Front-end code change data
___

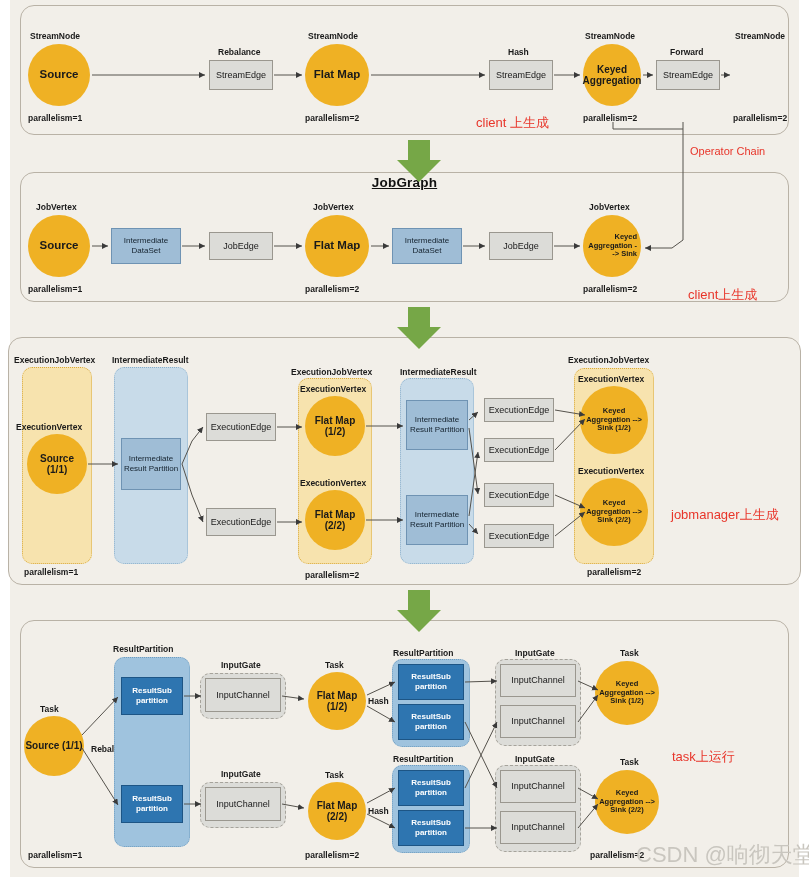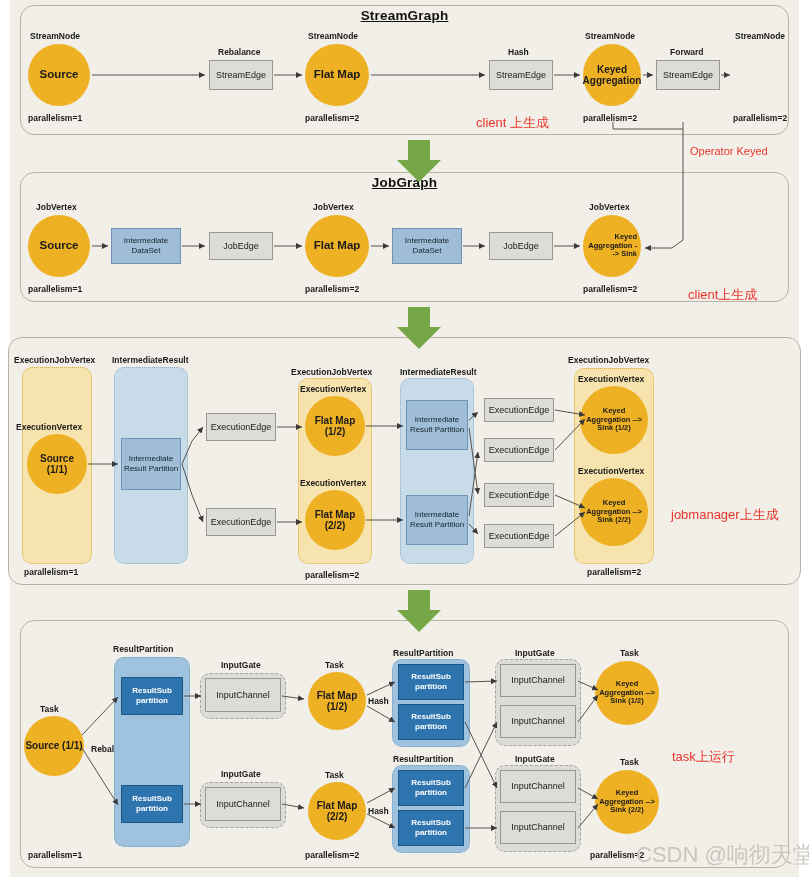--- a/index.html
+++ b/index.html
@@ -123,21 +123,20 @@
   }
 </style>
 </head>
 <body>
 
 <div id="root">
   <div class="gutter l"></div>
   <div class="gutter r"></div>
 
   <div class="panel" style="left:20px;top:5px;width:769px;height:130px;"></div>
-  <div class="panel-title" style="top:8px;left:20px;width:769px;">StreamGraph</div>
 
   <div class="cap" style="left:30px;top:31px;">StreamNode</div>
   <div class="ellipse big" style="left:28px;top:44px;width:62px;height:62px;">Source</div>
   <div class="plabel" style="left:28px;top:113px;">parallelism=1</div>
 
   <div class="cap" style="left:218px;top:47px;">Rebalance</div>
   <div class="greybox" style="left:209px;top:60px;width:64px;height:30px;">StreamEdge</div>
 
   <div class="cap" style="left:308px;top:31px;">StreamNode</div>
   <div class="ellipse big" style="left:305px;top:44px;width:64px;height:62px;">Flat Map</div>
@@ -150,21 +149,21 @@
   <div class="ellipse small" style="left:583px;top:44px;width:58px;height:62px;padding:0 5px;">Keyed Aggregation</div>
   <div class="plabel" style="left:583px;top:113px;">parallelism=2</div>
 
   <div class="cap" style="left:670px;top:47px;">Forward</div>
   <div class="greybox" style="left:656px;top:60px;width:64px;height:30px;">StreamEdge</div>
 
   <div class="cap" style="left:735px;top:31px;">StreamNode</div>
   <div class="plabel" style="left:733px;top:113px;">parallelism=2</div>
 
   <div class="note" style="left:476px;top:114px;">client 上生成</div>
-  <div class="note small" style="left:690px;top:145px;">Operator Keyed</div>
+  <div class="note small" style="left:690px;top:145px;">Operator Chain</div>
 
   <div class="panel" style="left:20px;top:172px;width:769px;height:130px;"></div>
   <div class="panel-title" style="top:175px;left:20px;width:769px;">JobGraph</div>
 
   <div class="cap" style="left:36px;top:202px;">JobVertex</div>
   <div class="ellipse big" style="left:28px;top:215px;width:62px;height:62px;">Source</div>
   <div class="plabel" style="left:28px;top:284px;">parallelism=1</div>
 
   <div class="bluebox" style="left:111px;top:228px;width:70px;height:36px;">Intermediate DataSet</div>
   <div class="greybox" style="left:209px;top:232px;width:64px;height:28px;">JobEdge</div>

___

**Task objective**
The pictures in the data should be omitted, and every remaining line set down exactly.

**Exercise result**
--- a/index.html
+++ b/index.html
@@ -123,21 +123,20 @@
   }
 </style>
 </head>
 <body>
 
 <div id="root">
   <div class="gutter l"></div>
   <div class="gutter r"></div>
 
   <div class="panel" style="left:20px;top:5px;width:769px;height:130px;"></div>
-  <div class="panel-title" style="top:8px;left:20px;width:769px;">StreamGraph</div>
 
   <div class="cap" style="left:30px;top:31px;">StreamNode</div>
   <div class="ellipse big" style="left:28px;top:44px;width:62px;height:62px;">Source</div>
   <div class="plabel" style="left:28px;top:113px;">parallelism=1</div>
 
   <div class="cap" style="left:218px;top:47px;">Rebalance</div>
   <div class="greybox" style="left:209px;top:60px;width:64px;height:30px;">StreamEdge</div>
 
   <div class="cap" style="left:308px;top:31px;">StreamNode</div>
   <div class="ellipse big" style="left:305px;top:44px;width:64px;height:62px;">Flat Map</div>
@@ -150,21 +149,21 @@
   <div class="ellipse small" style="left:583px;top:44px;width:58px;height:62px;padding:0 5px;">Keyed Aggregation</div>
   <div class="plabel" style="left:583px;top:113px;">parallelism=2</div>
 
   <div class="cap" style="left:670px;top:47px;">Forward</div>
   <div class="greybox" style="left:656px;top:60px;width:64px;height:30px;">StreamEdge</div>
 
   <div class="cap" style="left:735px;top:31px;">StreamNode</div>
   <div class="plabel" style="left:733px;top:113px;">parallelism=2</div>
 
   <div class="note" style="left:476px;top:114px;">client 上生成</div>
-  <div class="note small" style="left:690px;top:145px;">Operator Keyed</div>
+  <div class="note small" style="left:690px;top:145px;">Operator Chain</div>
 
   <div class="panel" style="left:20px;top:172px;width:769px;height:130px;"></div>
   <div class="panel-title" style="top:175px;left:20px;width:769px;">JobGraph</div>
 
   <div class="cap" style="left:36px;top:202px;">JobVertex</div>
   <div class="ellipse big" style="left:28px;top:215px;width:62px;height:62px;">Source</div>
   <div class="plabel" style="left:28px;top:284px;">parallelism=1</div>
 
   <div class="bluebox" style="left:111px;top:228px;width:70px;height:36px;">Intermediate DataSet</div>
   <div class="greybox" style="left:209px;top:232px;width:64px;height:28px;">JobEdge</div>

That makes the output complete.